In the data that follows, give the number of lines containing the word "Dress". Offer no additional comment.

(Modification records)
━━━━━━━━━━━━━━━━━━━━
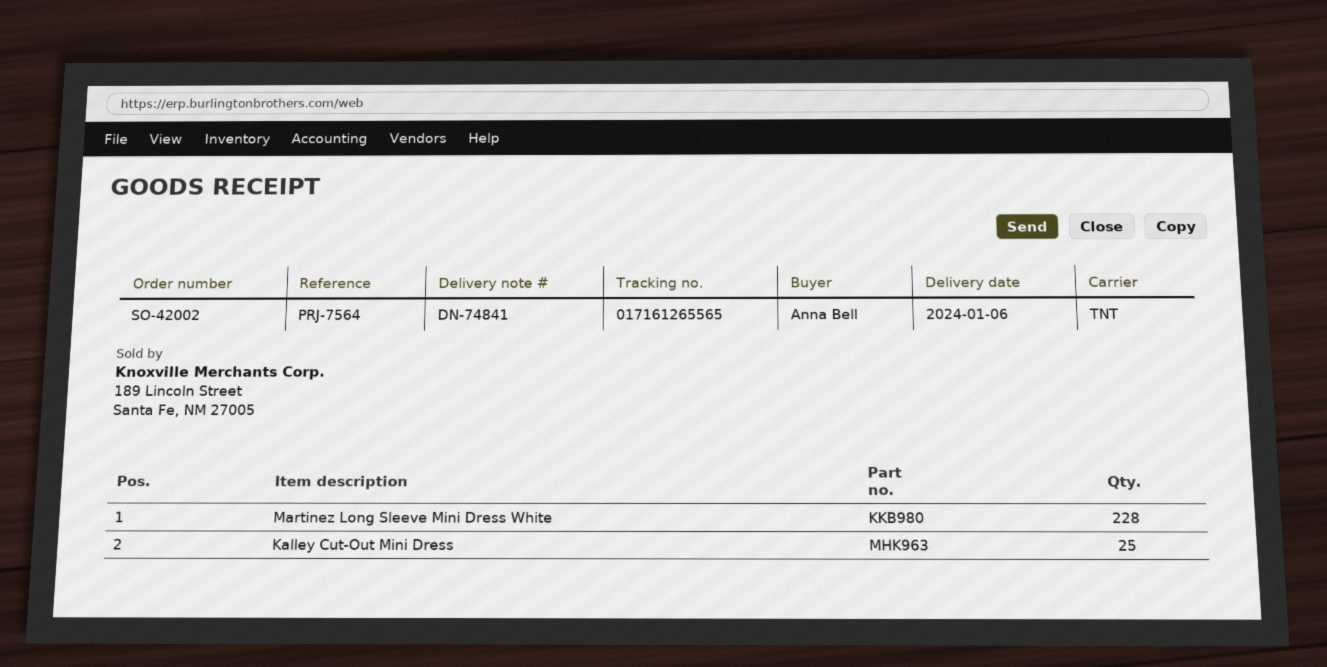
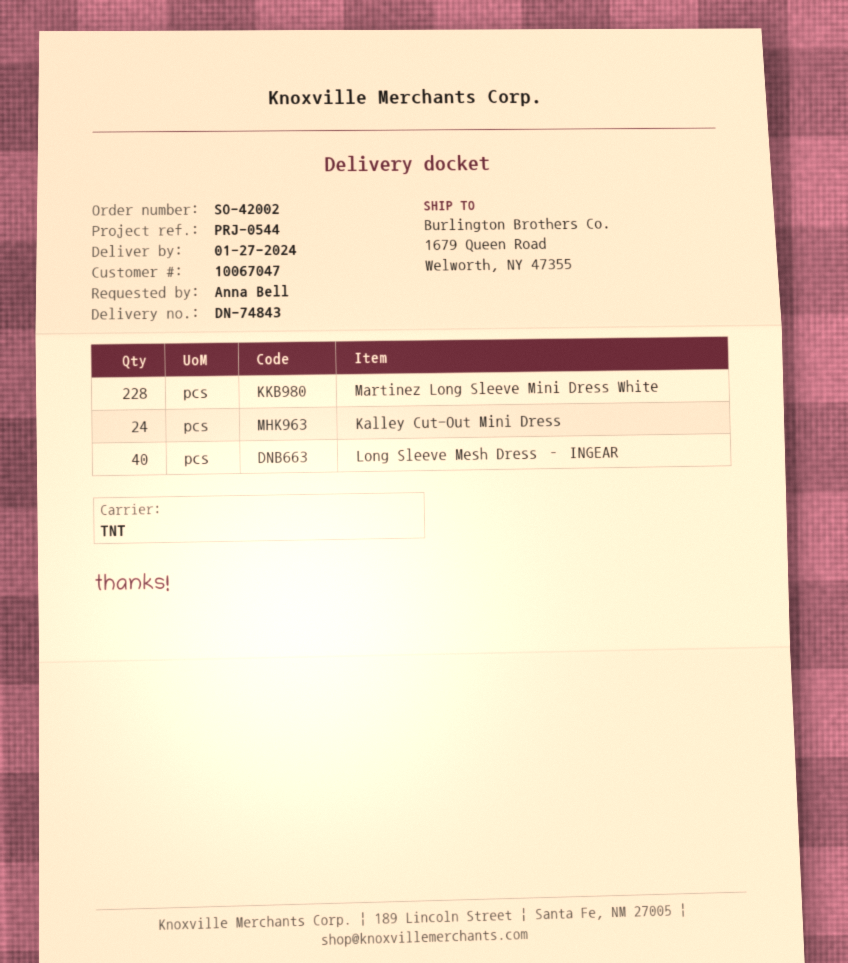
delivery note number: DN-74841 -> DN-74843
delivery date: 2024-01-06 -> 2024-01-27
reference: PRJ-7564 -> PRJ-0544
Kalley Cut-Out Mini Dress: 25 -> 24
Long Sleeve Mesh Dress – INGEAR: none -> 40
━━━━━━━━━━━━━━━━━━━━
Answer section |
2